Though she grew up in and around it, music wasn't always the end goal. “My whole life I think I was doomed and destined to be an artist,” Kandle says with a laugh. “I am kind of into everything. I went to school for photography in Victoria. I do a lot of drawing and painting. I started writing poems and then I started playing guitar. I kind of started doing music by accident.” It's a good thing for music lovers that accident occurred because Kandle has been consistently untouchable - delicately balancing modern sounds with big nods to crooners of the past – without ever sounding like a pale imitation of that past. “I've definitely always been a sucker for all of the classic crooners. I learned to sing by copying Billie Holiday when I was teenager. Growing up in the 90s with a rock dad I was really into alternative stuff, every “head” band – Radiohead, Portishead.” Even though you can hear the influences throughout her music, Kandle is most definitely not doing an homage – her music is entirely her own and all of our ears are better for it. I'm so glad I got the opportunity to not only write about this amazing artist for one of my city's biggest festivals, but also that she was so easy to track down and so effervescent when I did! Enjoy this wonderful instalment of 5 Questions with Rags featuring the powerful KANDLE.
1. What is the first album you remember buying with your own money?
It was Our Lady Peace, Clumsy. I was a diehard fan when I was like 6. I may have peed myself when I met them. <laughs> My dad never full got my obsession with them. I think they were opening for him around the time I got obsessed and he was just like, “ooookay.” I was just screaming “Superman's Dead” in my little overalls. It gets me every time.
2. What's the best memory you have of a teacher or mentor growing up?

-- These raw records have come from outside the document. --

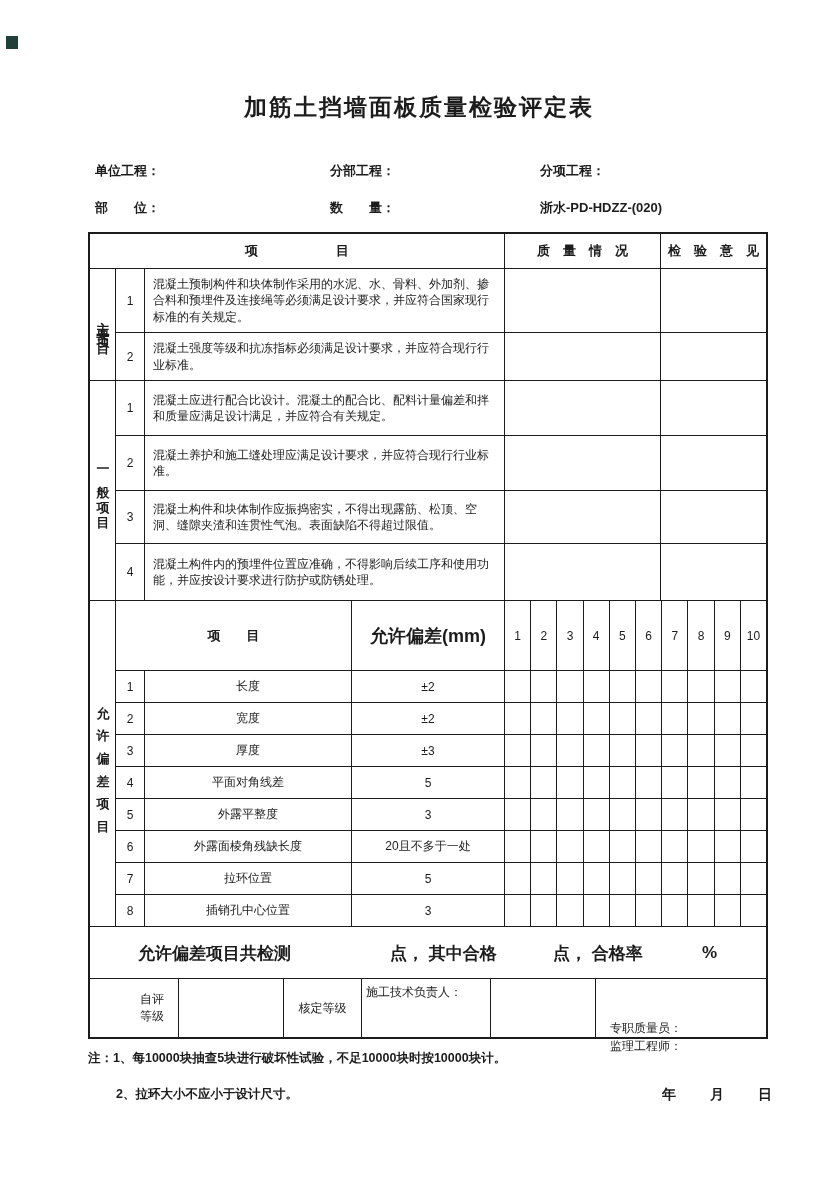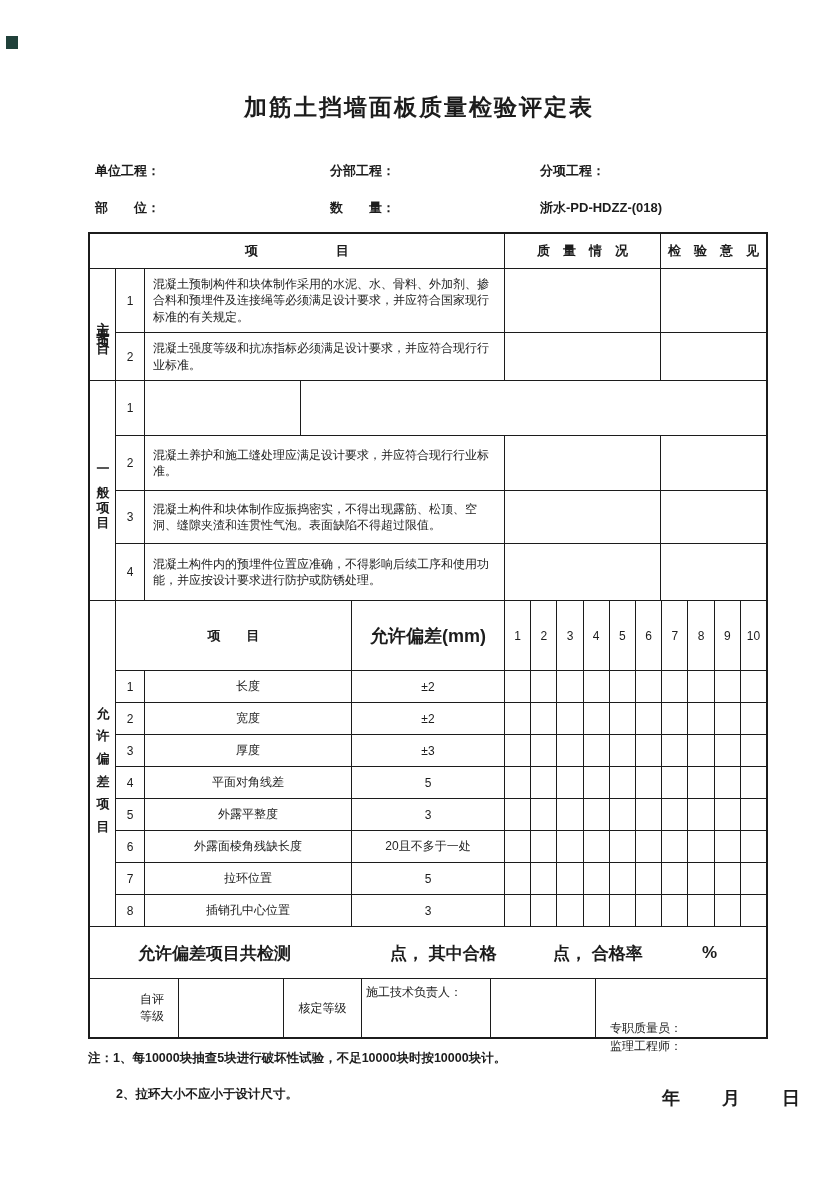--- a/index.html
+++ b/index.html
@@ -47,40 +47,40 @@
 
   .foot { height:58px;padding-left:36px; }
   .fg-self { flex:0 0 53px; justify-content:center; text-align:center; font-size:12px; }
   .fg-self span { display:block; width:26px; } .fg-tech { flex:0 0 129px; align-items:flex-start; padding:5px 4px; font-size:12px; }
   .fg-verif { flex:0 0 78px; font-size:12px; }
   .fg-right { flex:1; display:flex; flex-direction:column; font-size:12px;margin-top:41px; }
   .fg-right .half { flex:1; display:flex; align-items:center; padding-left:14px; }
 
   .notes { position:absolute; left:88px; font-size:12.5px; font-weight:600; }
   .n1 { top:1050px; } .n2 { top:1086px; left:116px; }
-  .datespan { position:absolute; left:662px; top:1086px; font-size:18px; font-weight:600; letter-spacing:2px; }
+  .datespan { position:absolute; left:662px; top:1086px; font-size:14px; font-weight:600; letter-spacing:2px; }
 </style>
 </head>
 <body>
 
 <div class="page">
   <div class="corner-mark"></div>
 
   <div class="title">加筋土挡墙面板质量检验评定表</div>
 
   <div class="fields">
     <div class="frow f1">
       <span class="fa">单位工程：</span>
       <span class="fb">分部工程：</span>
       <span class="fc">分项工程：</span>
     </div>
     <div class="frow f2">
       <span class="fa">部　　位：</span>
       <span class="fb">数　　量：</span>
-      <span class="fc">浙水-PD-HDZZ-(018)</span>
+      <span class="fc">浙水-PD-HDZZ-(020)</span>
     </div>
   </div>
 
   <div class="tbl">
 
     <div class="row" style="height:35px;">
       <div class="cell ctr hdr bb br" style="flex:0 0 415px;">项　　　　　　目</div>
       <div class="cell ctr hdr bb br qual">质　量　情　况</div>
       <div class="cell ctr hdr bb opin">检　验　意　见</div>
     </div>
@@ -101,20 +101,21 @@
           <div class="cell opin bb"></div>
         </div>
       </div>
     </div>
 
     <div class="row" style="height:220px;">
       <div class="vlabel vs-gen br bb">一般项目</div>
       <div class="stack">
         <div class="row" style="height:55px;">
           <div class="cell num br bb">1</div>
+          <div class="cell reqtext br bb">混凝土应进行配合比设计。混凝土的配合比、配料计量偏差和拌和质量应满足设计满足，并应符合有关规定。</div>
           <div class="cell qual br bb"></div>
           <div class="cell opin bb"></div>
         </div>
         <div class="row" style="height:55px;">
           <div class="cell num br bb">2</div>
           <div class="cell reqtext br bb">混凝土养护和施工缝处理应满足设计要求，并应符合现行行业标准。</div>
           <div class="cell qual br bb"></div>
           <div class="cell opin bb"></div>
         </div>
         <div class="row" style="height:53px;">

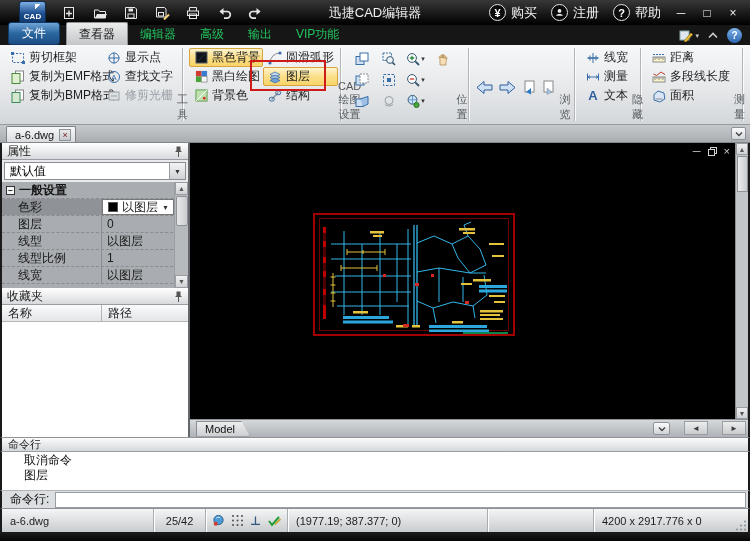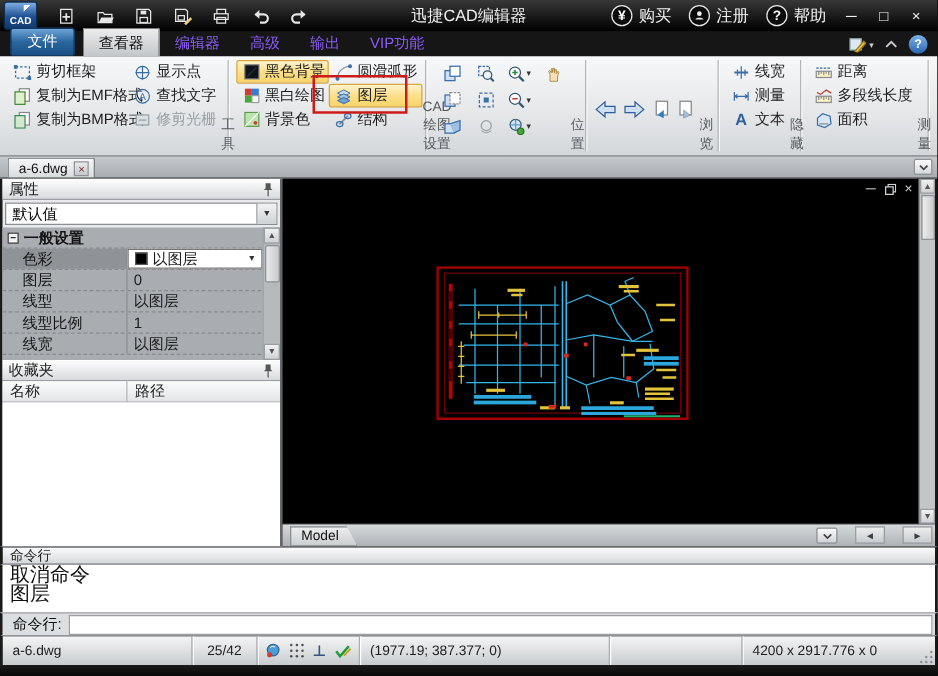--- a/index.html
+++ b/index.html
@@ -2,41 +2,41 @@
 <html><head>
 <meta charset="utf-8">
 <style>
   * { margin:0; padding:0; box-sizing:border-box; }
   html,body { width:750px; height:541px; overflow:hidden; background:#101010;
     font-family:"Liberation Sans","DejaVu Sans",sans-serif; }
   #app { width:750px; height:541px; display:flex; flex-direction:column; position:relative; }
 
   
   .titlebar { height:25px; background:linear-gradient(#383838,#101010 70%,#000);
-    display:flex; align-items:center; color:#e9e9e9; position:relative; flex:none; }
+    display:flex; align-items:center; color:#e9e9e9; position:relative; flex:none;padding-left:16px; }
   .cadlogo { width:27px; height:23px; margin:1px 4px 1px 3px; border-radius:3px;
     background:linear-gradient(#7fb0e4,#1d4e8f 55%,#123a6e); border:1px solid #0c2c55;
     color:#fff; font-size:8px; font-weight:bold; display:flex; align-items:flex-end; justify-content:center; padding-bottom:2px; position:relative; }
   .cadlogo::after { content:""; position:absolute; top:2px; right:3px; width:7px; height:7px;
     background:linear-gradient(135deg,#fff 40%,transparent 41%); }
   .qat { display:flex; align-items:center; gap:9px; margin-left:8px; }
   .qat .qbtn { width:22px; height:20px; display:flex; align-items:center; justify-content:center; }
   .ttl { position:absolute; left:0; right:0; text-align:center; font-size:13px; color:#f0f0f0; pointer-events:none; }
   .tb-right { margin-left:auto; display:flex; align-items:center; gap:4px; padding-right:6px; }
   .tb-link { display:flex; align-items:center; gap:5px; font-size:13px; color:#f2f2f2; padding:0 5px; }
   .cir { width:17px; height:17px; border-radius:50%; background:#0b0b0b; border:1.5px solid #e6e6e6;
     display:flex; align-items:center; justify-content:center; font-size:11px; font-weight:bold; color:#fff; }
   .winbtn { width:22px; height:18px; display:flex; align-items:center; justify-content:center;
     color:#f0f0f0; font-size:12px; }
 
   
   .menubar { height:20px; background:#161616; display:flex; align-items:flex-end; color:#e6e6e6; flex:none; position:relative; }
   .m-file { margin:1px 6px 0 8px; padding:2px 13px; font-size:12px; color:#fff; border-radius:3px;
     background:linear-gradient(#6fa5d8,#2a669f 50%,#1c4e84); border:1px solid #123a66; }
-  .m-tab { padding:3px 12px 2px; font-size:12px; color:#8b5cf6; }
+  .m-tab { padding:3px 12px 2px; font-size:12px; color:#22c55e; }
   .m-tab.active { background:linear-gradient(#ececec,#c3c6c9); color:#111;
     border:1px solid #8f9397; border-bottom:none; border-radius:2px 2px 0 0; }
   .mb-right { margin-left:auto; display:flex; align-items:center; gap:8px; padding:0 8px 2px 0; }
 
   
   .ribbon { height:80px; flex:none; background:linear-gradient(#f7f8f9,#e6e8ea 55%,#d4d7da);
     border-bottom:1px solid #96999d; display:flex; position:relative; font-size:12px; color:#1d1d1d; }
   .rgroup { display:flex; flex-direction:row; padding-top:3px; position:relative; flex:none; }
   .glabel { margin-top:auto; text-align:center; font-size:11px; color:#565a5e; padding-bottom:2px; }
   .gsep { width:0; border-left:1px solid #b3b6b9; border-right:1px solid #fbfbfc; margin:3px 0; flex:none; }
@@ -58,21 +58,21 @@
   .doctab { display:flex; align-items:center; gap:5px; height:16px; padding:0 4px 0 8px; font-size:11px; color:#111;
     background:linear-gradient(#f6f7f8,#d9dcdf); border:1px solid #7e8286; border-bottom:none; border-radius:2px 2px 0 0; }
   .tabclose { width:12px; height:12px; background:linear-gradient(#e8e9ea,#c6c9cc); border:1px solid #8f9397;
     font-size:9px; line-height:10px; text-align:center; color:#7a2020; }
   .strip-chev { position:absolute; right:4px; top:2px; width:15px; height:13px;
     background:linear-gradient(#fbfbfc,#d5d8db); border:1px solid #8f9397; border-radius:2px;
     display:flex; align-items:center; justify-content:center; }
 
   
   .main { flex:none; height:294px; display:flex; border-left:2px solid #1a1a1a; border-right:2px solid #1a1a1a; background:#0a0a0a; }
-  .leftpanel { width:224px; flex:none; background:#e9eaec; border-right:2px solid #63676b; display:flex; flex-direction:column; font-size:12px; }
+  .leftpanel { width:188px; flex:none; background:#e9eaec; border-right:2px solid #63676b; display:flex; flex-direction:column; font-size:12px; }
   .phdr { height:17px; flex:none; background:linear-gradient(#fdfdfd,#d7dadd); border-bottom:1px solid #9a9ea2;
     border-top:1px solid #fff; display:flex; align-items:center; padding:0 5px; color:#1d1d1d; }
   .phdr .pin { margin-left:auto; }
   .combo { margin:2px 2px; height:18px; background:#fff; border:1px solid #8a8e92; display:flex; align-items:center; padding-left:5px; position:relative; }
   .combo .dbtn { position:absolute; right:0; top:0; width:16px; height:16px; background:linear-gradient(#f2f3f4,#cfd2d5);
     border-left:1px solid #9a9ea2; font-size:7px; display:flex; align-items:center; justify-content:center; color:#333; }
   .grid { background:#a9adb1; position:relative; flex:none; }
   .grow { height:17px; display:flex; border-bottom:1px dashed #888c90; align-items:center; }
   .gl { width:100px; padding-left:16px; border-right:1px solid #8a8e92; height:100%; display:flex; align-items:center; color:#141414; }
   .gv { flex:1; padding-left:5px; color:#1a1a1a; display:flex; align-items:center; height:100%; }
@@ -111,21 +111,21 @@
   .ms-chev { position:absolute; right:78px; top:2px; width:17px; height:13px; border-radius:2px;
     background:linear-gradient(#fbfbfc,#d0d3d6); border:1px solid #8f9397; display:flex; align-items:center; justify-content:center; }
   .ms-arrows { position:absolute; right:2px; top:1px; display:flex; gap:14px; }
   .ms-arrows span { width:24px; height:14px; font-size:8px; color:#3a3e42; display:flex; align-items:center; justify-content:center;
     background:linear-gradient(#eceded,#c9ccce); border:1px solid #9a9ea2; }
 
   
   .cmdhdr { height:15px; flex:none; background:linear-gradient(#fbfbfc,#d5d8db); border-top:1px solid #8f9397; border-bottom:1px solid #9a9ea2;
     font-size:11px; color:#1d1d1d; display:flex; align-items:center; padding-left:6px;
     border-left:2px solid #1a1a1a; border-right:2px solid #1a1a1a; }
-  .cmdhist { height:38px; flex:none; background:#fff; font-size:16px; color:#111; padding:1px 6px; line-height:15px;
+  .cmdhist { height:38px; flex:none; background:#fff; font-size:12px; color:#111; padding:1px 22px; line-height:15px;
     border-left:2px solid #1a1a1a; border-right:2px solid #1a1a1a; }
   .cmdrow { height:18px; flex:none; background:#dcdfe2; display:flex; align-items:center; font-size:12px; color:#111;
     border-left:2px solid #1a1a1a; border-right:2px solid #1a1a1a; border-top:1px solid #b3b6b9; }
   .cmdrow label { padding:0 6px 0 8px; white-space:nowrap; }
   .cmdrow input { flex:1; height:16px; margin-right:2px; border:1px solid #9a9ea2; background:#fff; font-size:12px; padding:0 3px; outline:none; }
 
   
   .statusbar { height:24px; flex:none; background:linear-gradient(#f4f5f6,#c9ccce); border-top:1px solid #8f9397;
     display:flex; align-items:center; font-size:11px; color:#1d1d1d;
     border-left:2px solid #1a1a1a; border-right:2px solid #1a1a1a; }

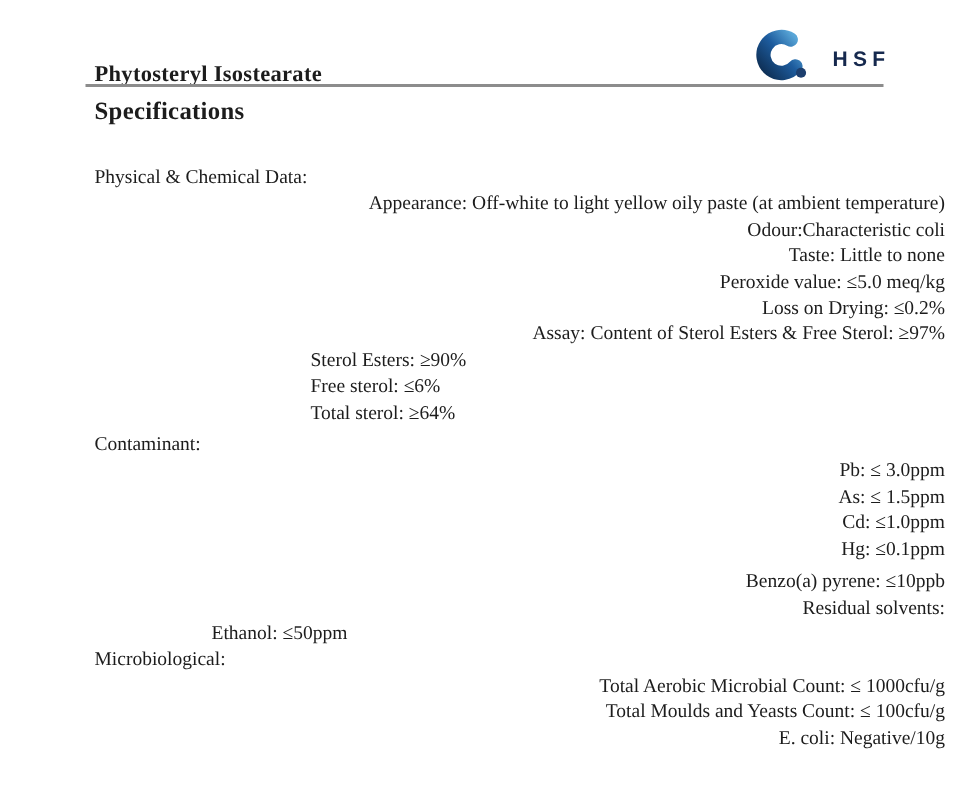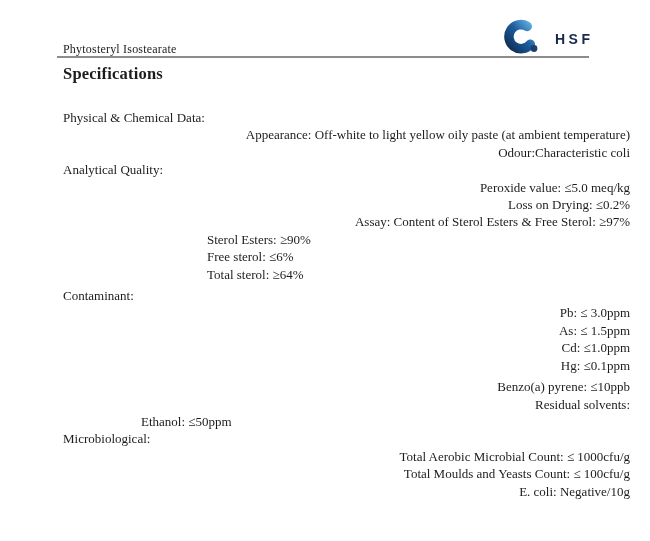--- a/index.html
+++ b/index.html
@@ -10,22 +10,22 @@
     height: 541px;
     background: #ffffff;
     font-family: "Liberation Serif", "DejaVu Serif", serif;
     color: #1c1c1c;
     overflow: hidden;
   }
   .product-title {
     position: absolute;
     left: 63px;
     top: 42px;
-    font-size: 12px;
-    font-weight: normal;
+    font-size: 15px;
+    font-weight: bold;
     letter-spacing: 0.2px;
     white-space: nowrap;
   }
   .header-rule {
     position: absolute;
     left: 57px;
     top: 56px;
     width: 532px;
     height: 2px;
     background: #8c8c8c;
@@ -92,21 +92,21 @@
     </svg>
     <span class="logo-text" style="color: rgb(22, 41, 78);">HSF</span>
   </div>
 
   <div class="section-heading">Specifications</div>
 
   <div class="spec-list" id="spec-list">
       <div class="spec-line indent-0">Physical &amp; Chemical Data:</div>
       <div class="spec-line indent-1">Appearance: Off-white to light yellow oily paste (at ambient temperature)</div>
       <div class="spec-line indent-1">Odour:Characteristic coli</div>
-      <div class="spec-line indent-0">Analytical Quality:</div>
+      <div class="spec-line indent-1">Taste: Little to none</div>
       <div class="spec-line indent-1">Peroxide value: ≤5.0 meq/kg</div>
       <div class="spec-line indent-1">Loss on Drying: ≤0.2%</div>
       <div class="spec-line indent-1">Assay: Content of Sterol Esters &amp; Free Sterol: ≥97%</div>
       <div class="spec-line indent-3">Sterol Esters: ≥90%</div>
       <div class="spec-line indent-3">Free sterol: ≤6%</div>
       <div class="spec-line indent-3">Total sterol: ≥64%</div>
       <div class="spec-line indent-0 gap-before">Contaminant:</div>
       <div class="spec-line indent-1">Pb: ≤ 3.0ppm</div>
       <div class="spec-line indent-1">As: ≤ 1.5ppm</div>
       <div class="spec-line indent-1">Cd: ≤1.0ppm</div>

This is going to be a shoutout to my Oak Bay art teacher. Mr McGulky. (Note: I cannot confirm the spelling on this. Please forgive me if it's wrong!) It was my, I dunno, sixth high school at that point? I'd kind of given up on making friends and fitting in after that many. For the first little while there, even now we're still friends, but he was my only friend there for awhile. I had pretty crippling anxiety about getting bullied, not fitting in, not doing well in school. Everyone knew I was a bad seed. He would lie for me. He would write notes for me to get out of science class. If I was freaking out about something, he would have my back. He would always roll his eyes and complain about it but he looked after me and I always really appreciated him. He's always proud of me.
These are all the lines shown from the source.